[Start of Attachment]

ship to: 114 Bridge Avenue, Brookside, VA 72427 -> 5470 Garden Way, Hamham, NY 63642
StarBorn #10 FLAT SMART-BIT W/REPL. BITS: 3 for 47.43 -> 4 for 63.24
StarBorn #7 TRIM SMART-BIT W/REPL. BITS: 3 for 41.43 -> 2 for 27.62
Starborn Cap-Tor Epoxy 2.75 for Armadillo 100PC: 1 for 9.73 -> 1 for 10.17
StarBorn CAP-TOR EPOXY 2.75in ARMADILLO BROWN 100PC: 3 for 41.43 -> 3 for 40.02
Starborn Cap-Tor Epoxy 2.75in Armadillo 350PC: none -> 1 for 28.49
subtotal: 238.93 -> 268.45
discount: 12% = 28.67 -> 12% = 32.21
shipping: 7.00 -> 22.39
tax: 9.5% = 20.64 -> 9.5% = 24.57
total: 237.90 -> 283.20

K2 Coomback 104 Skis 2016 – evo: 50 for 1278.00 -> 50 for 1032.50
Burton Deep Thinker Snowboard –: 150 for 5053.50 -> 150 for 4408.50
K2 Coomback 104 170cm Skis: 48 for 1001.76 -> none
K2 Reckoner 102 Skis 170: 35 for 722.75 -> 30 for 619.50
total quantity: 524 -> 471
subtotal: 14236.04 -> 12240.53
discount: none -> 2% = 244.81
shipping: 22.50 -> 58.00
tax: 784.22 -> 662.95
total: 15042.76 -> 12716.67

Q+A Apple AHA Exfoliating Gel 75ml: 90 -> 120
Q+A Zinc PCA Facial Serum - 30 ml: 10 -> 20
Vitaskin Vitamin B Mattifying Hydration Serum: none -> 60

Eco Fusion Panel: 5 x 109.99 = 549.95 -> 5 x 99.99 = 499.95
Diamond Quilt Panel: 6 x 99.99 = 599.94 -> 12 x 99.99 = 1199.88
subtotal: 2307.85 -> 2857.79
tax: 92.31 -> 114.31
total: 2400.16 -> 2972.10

[End of Attachment]

Work item
Working from the entries above, filter out every line that lacks "none" and copy what remains.

Written solution
Starborn Cap-Tor Epoxy 2.75in Armadillo 350PC: none -> 1 for 28.49
K2 Coomback 104 170cm Skis: 48 for 1001.76 -> none
discount: none -> 2% = 244.81
Vitaskin Vitamin B Mattifying Hydration Serum: none -> 60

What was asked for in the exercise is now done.